◆ **Data**:
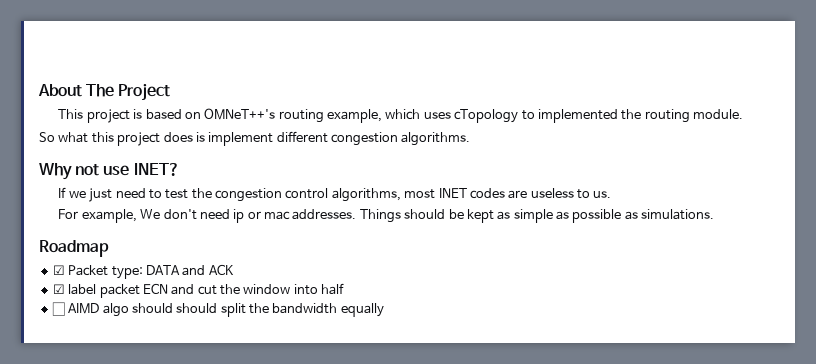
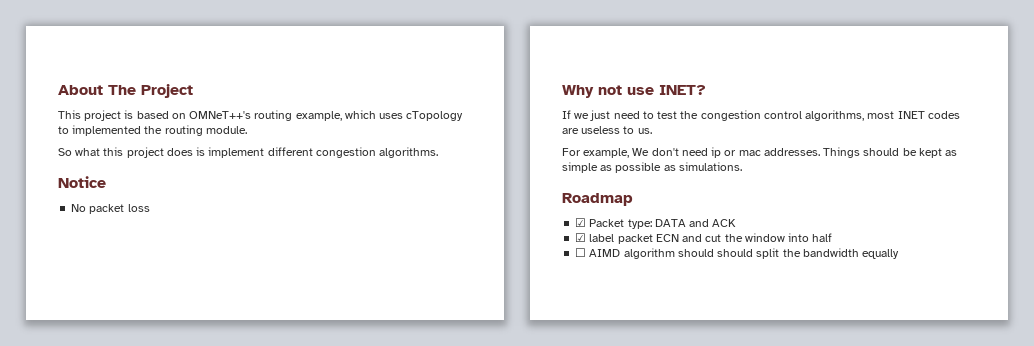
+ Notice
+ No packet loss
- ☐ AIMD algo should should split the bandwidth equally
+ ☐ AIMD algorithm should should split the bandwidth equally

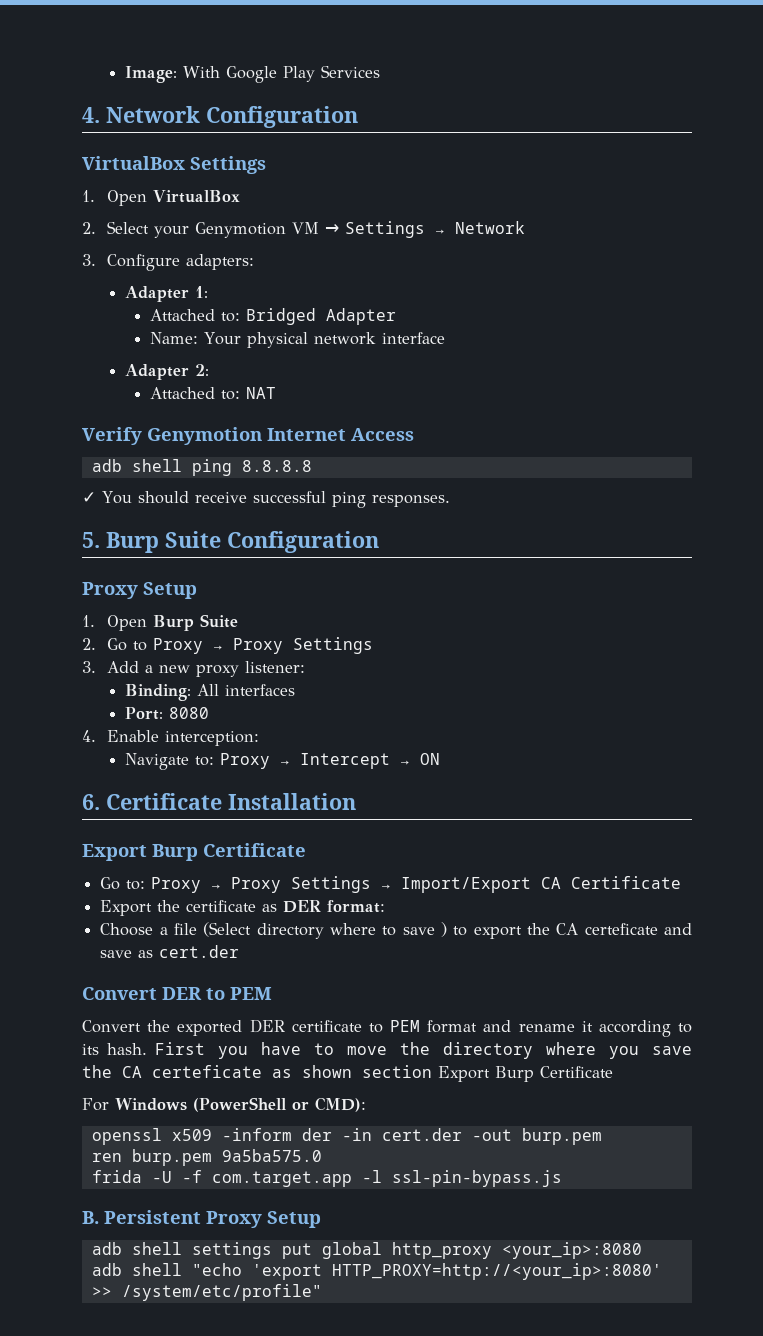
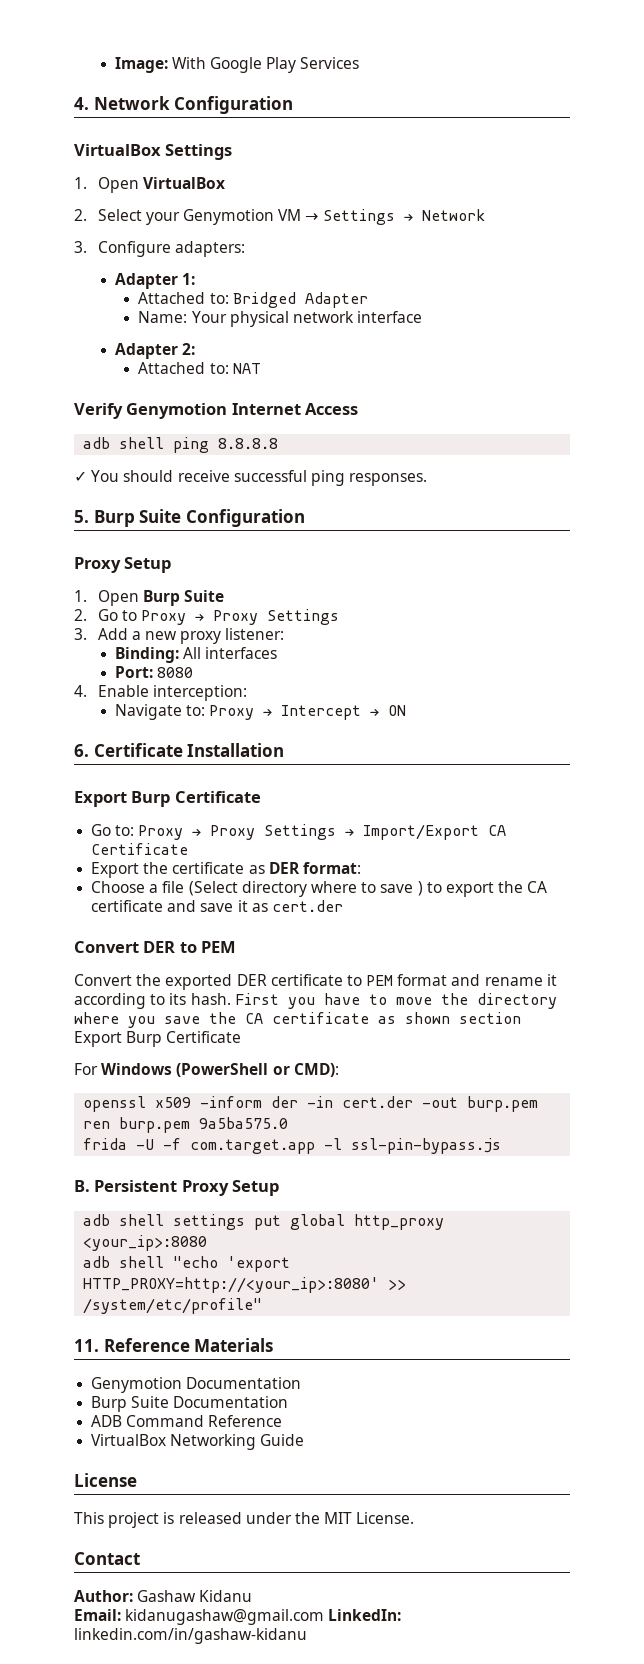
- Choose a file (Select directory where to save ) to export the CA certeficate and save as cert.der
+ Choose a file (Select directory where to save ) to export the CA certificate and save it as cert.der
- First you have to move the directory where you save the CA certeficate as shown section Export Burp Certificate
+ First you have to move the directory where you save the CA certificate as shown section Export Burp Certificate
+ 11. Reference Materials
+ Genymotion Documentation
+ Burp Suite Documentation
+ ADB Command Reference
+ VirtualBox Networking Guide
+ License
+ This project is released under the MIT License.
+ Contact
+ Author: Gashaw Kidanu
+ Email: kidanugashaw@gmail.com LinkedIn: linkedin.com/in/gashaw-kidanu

◆ **Exercise brief**: Return only those lines of the records that contain the string "certeficate".

◆ **Output**:
- Choose a file (Select directory where to save ) to export the CA certeficate and save as cert.der
- First you have to move the directory where you save the CA certeficate as shown section Export Burp Certificate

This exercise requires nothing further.